[[ Dataset open ]]

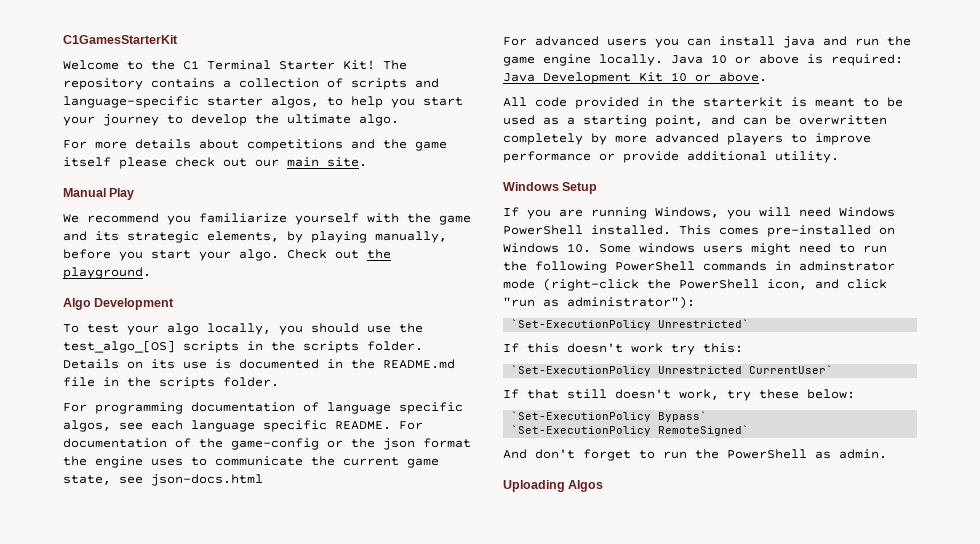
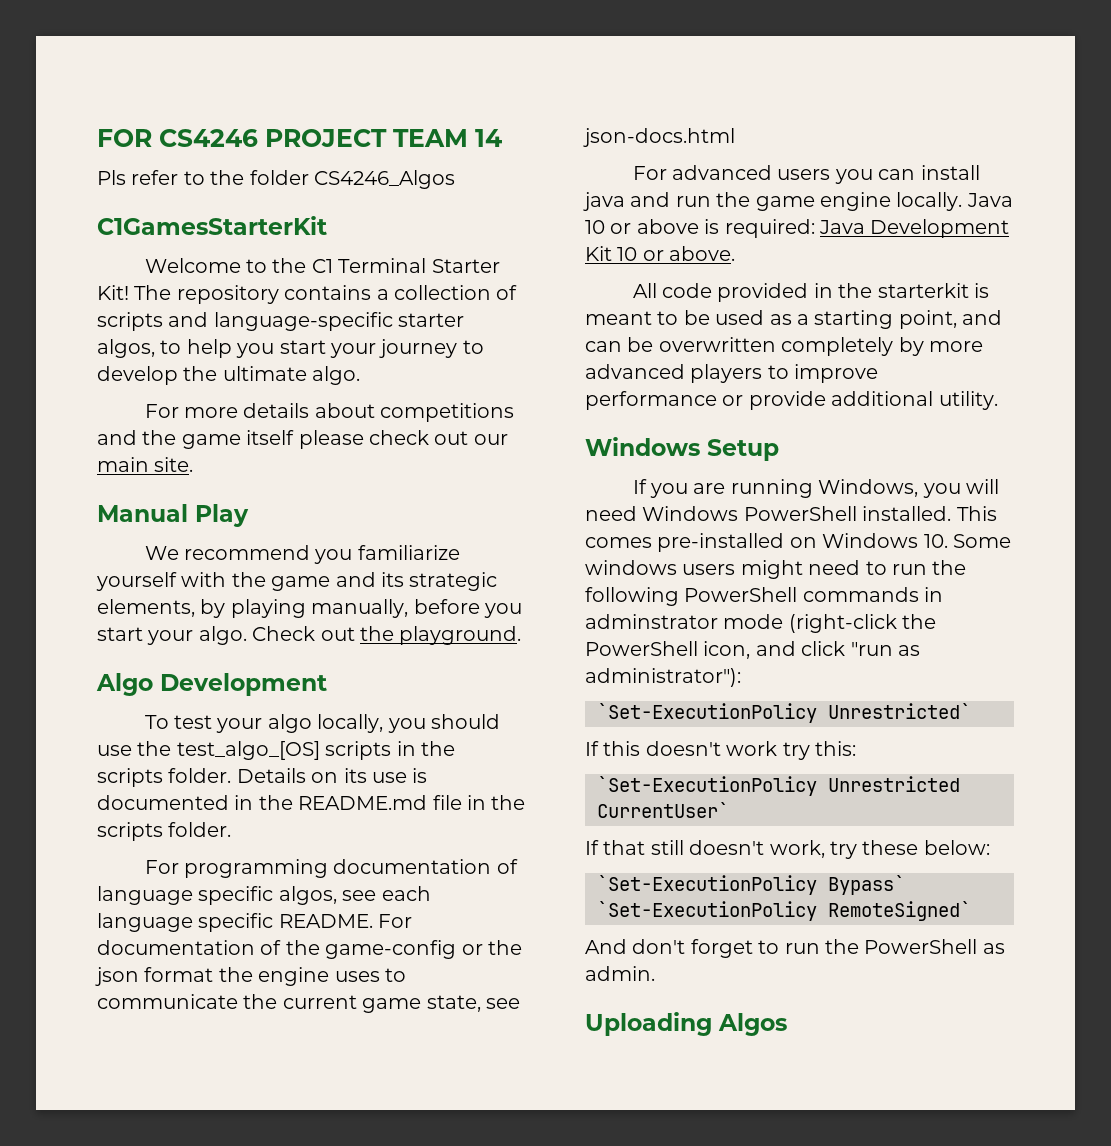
+ FOR CS4246 PROJECT TEAM 14
+ Pls refer to the folder CS4246_Algos

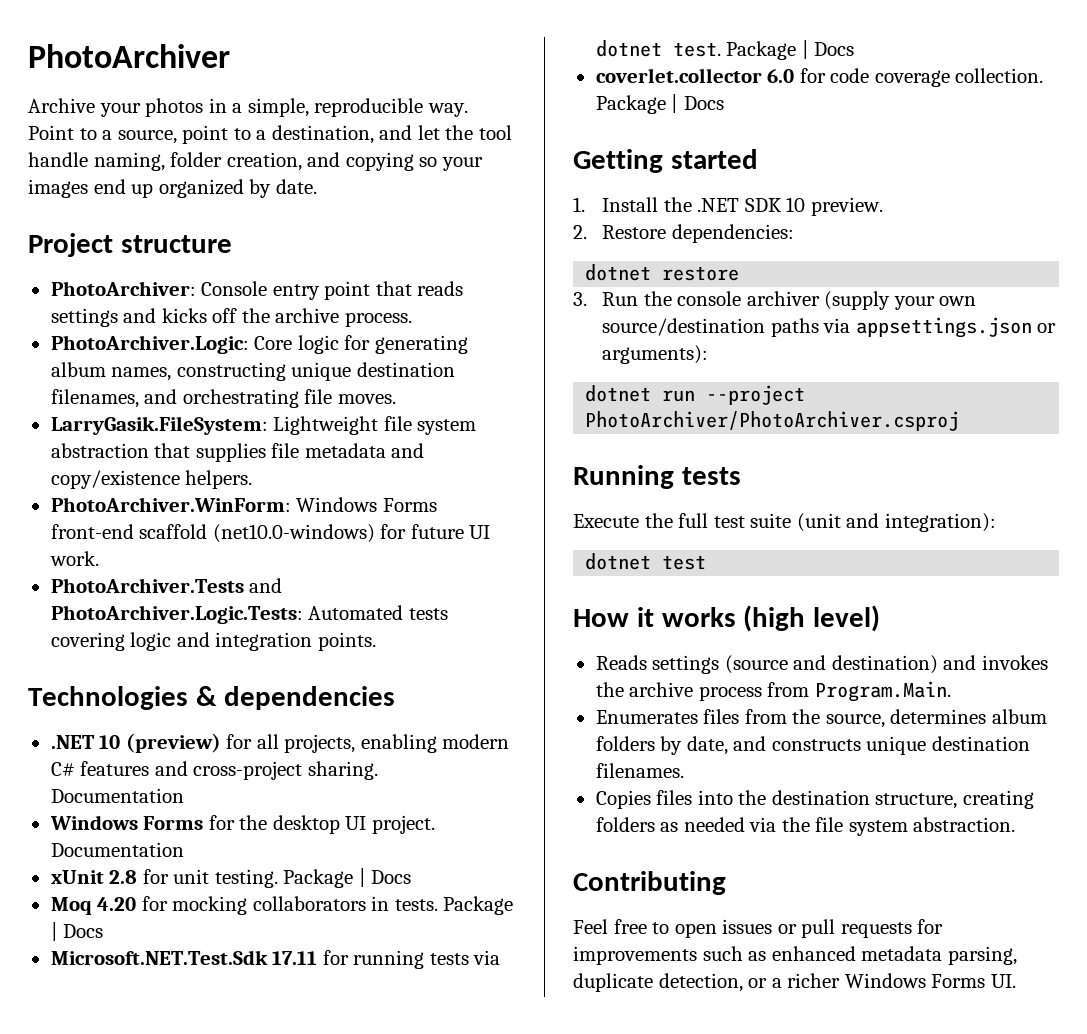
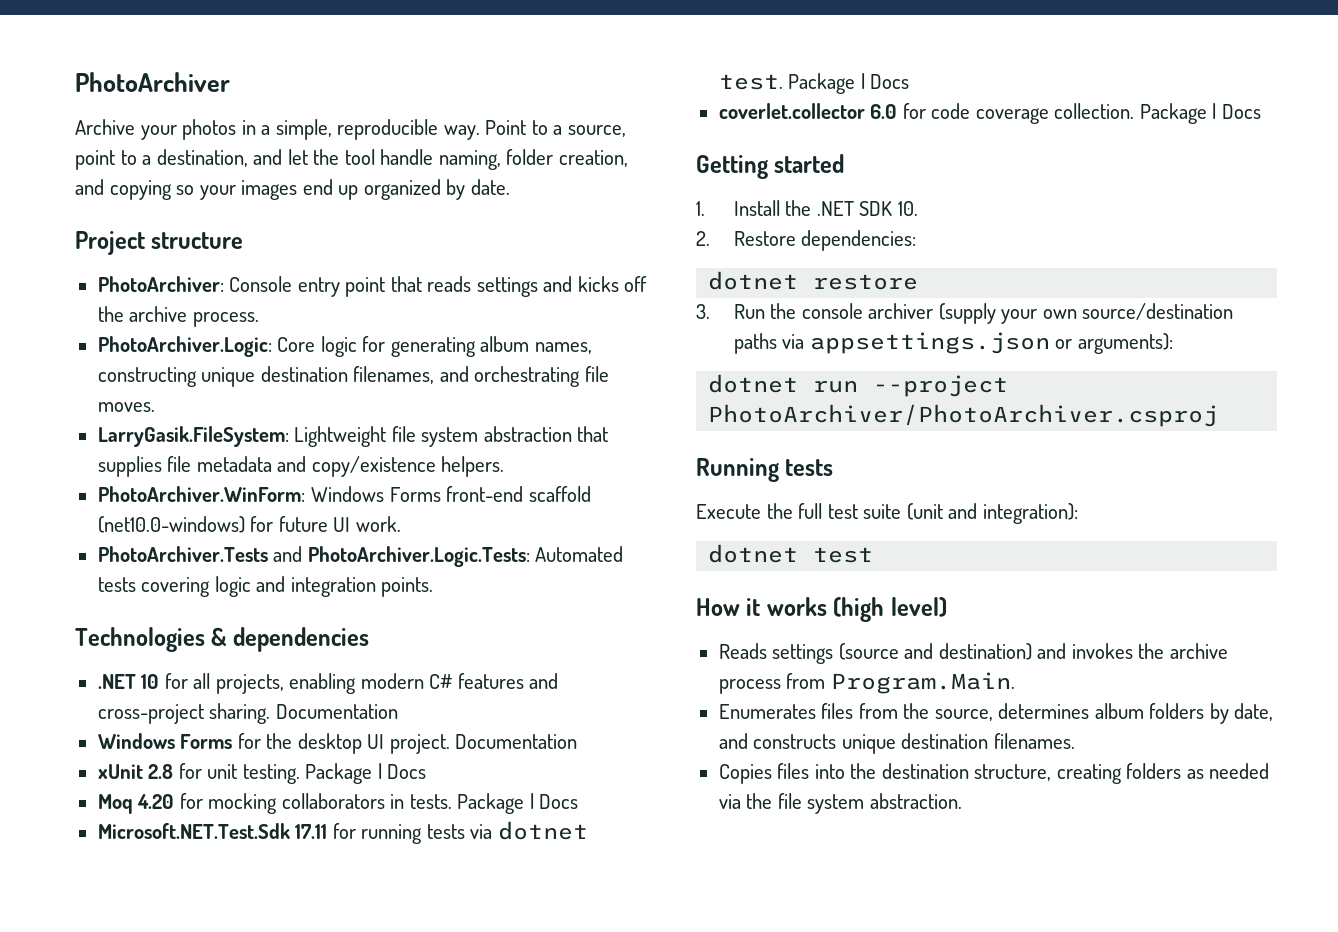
- .NET 10 (preview) for all projects, enabling modern C# features and cross-project sharing.
+ .NET 10 for all projects, enabling modern C# features and cross-project sharing.
- 1. Install the .NET SDK 10 preview.
+ 1. Install the .NET SDK 10.
- Contributing
- Feel free to open issues or pull requests for improvements such as enhanced metadata parsing, duplicate detection, or a richer Windows Forms UI.

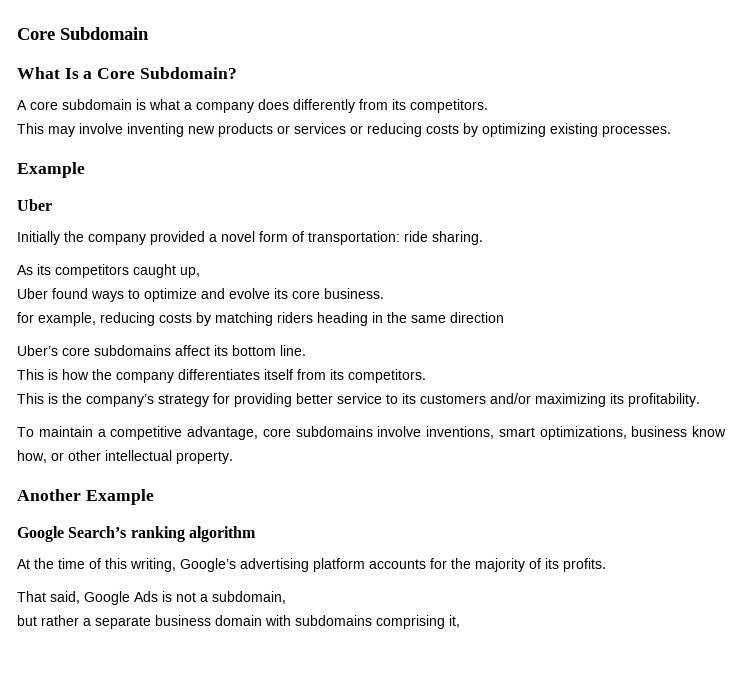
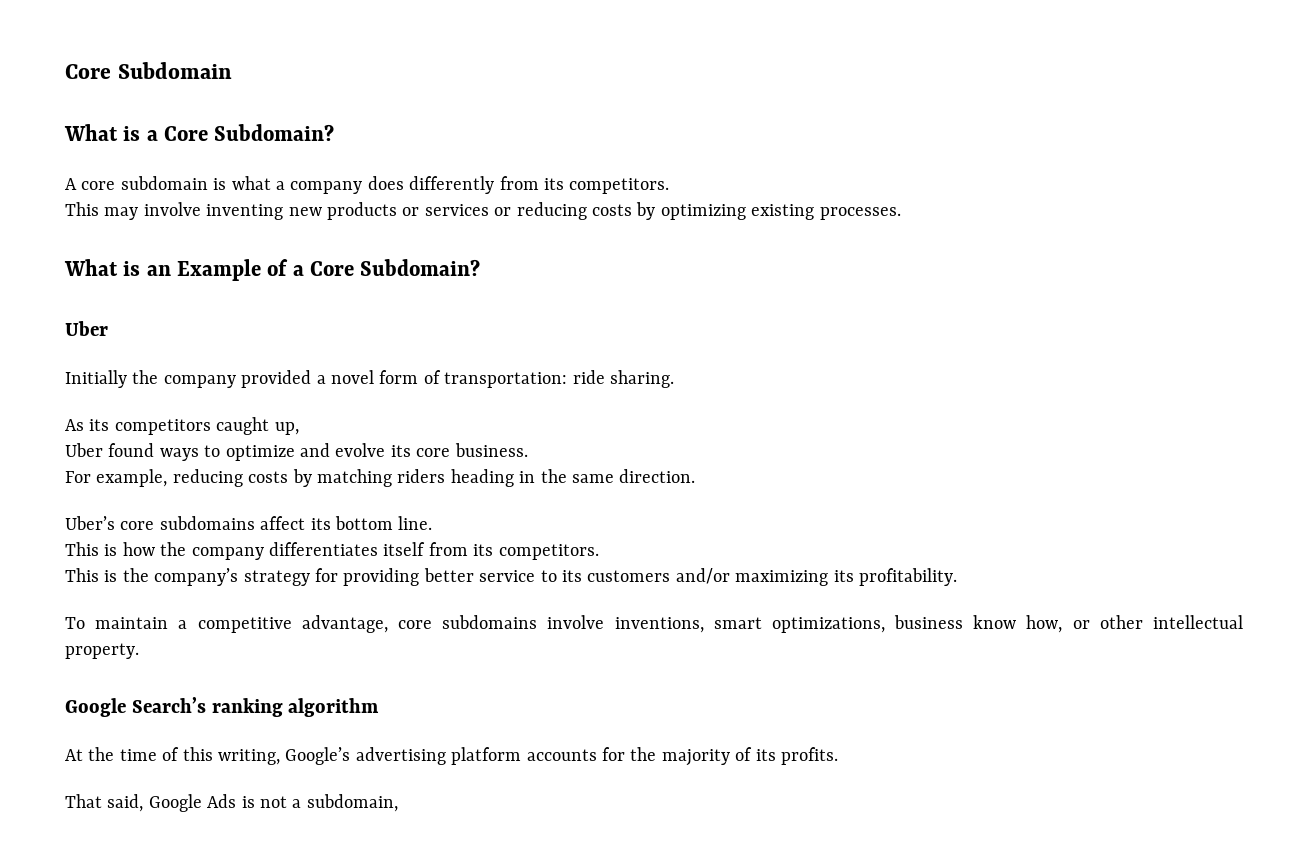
- What Is a Core Subdomain?
+ What is a Core Subdomain?
  This may involve inventing new products or services or reducing costs by optimizing existing processes.
- Example
+ What is an Example of a Core Subdomain?
- for example, reducing costs by matching riders heading in the same direction
+ For example, reducing costs by matching riders heading in the same direction.
- Another Example
- but rather a separate business domain with subdomains comprising it,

[[ Dataset closed ]]

Where in the records above does the word "cross" appear? Copy each line that holds it.

- .NET 10 (preview) for all projects, enabling modern C# features and cross-project sharing.
+ .NET 10 for all projects, enabling modern C# features and cross-project sharing.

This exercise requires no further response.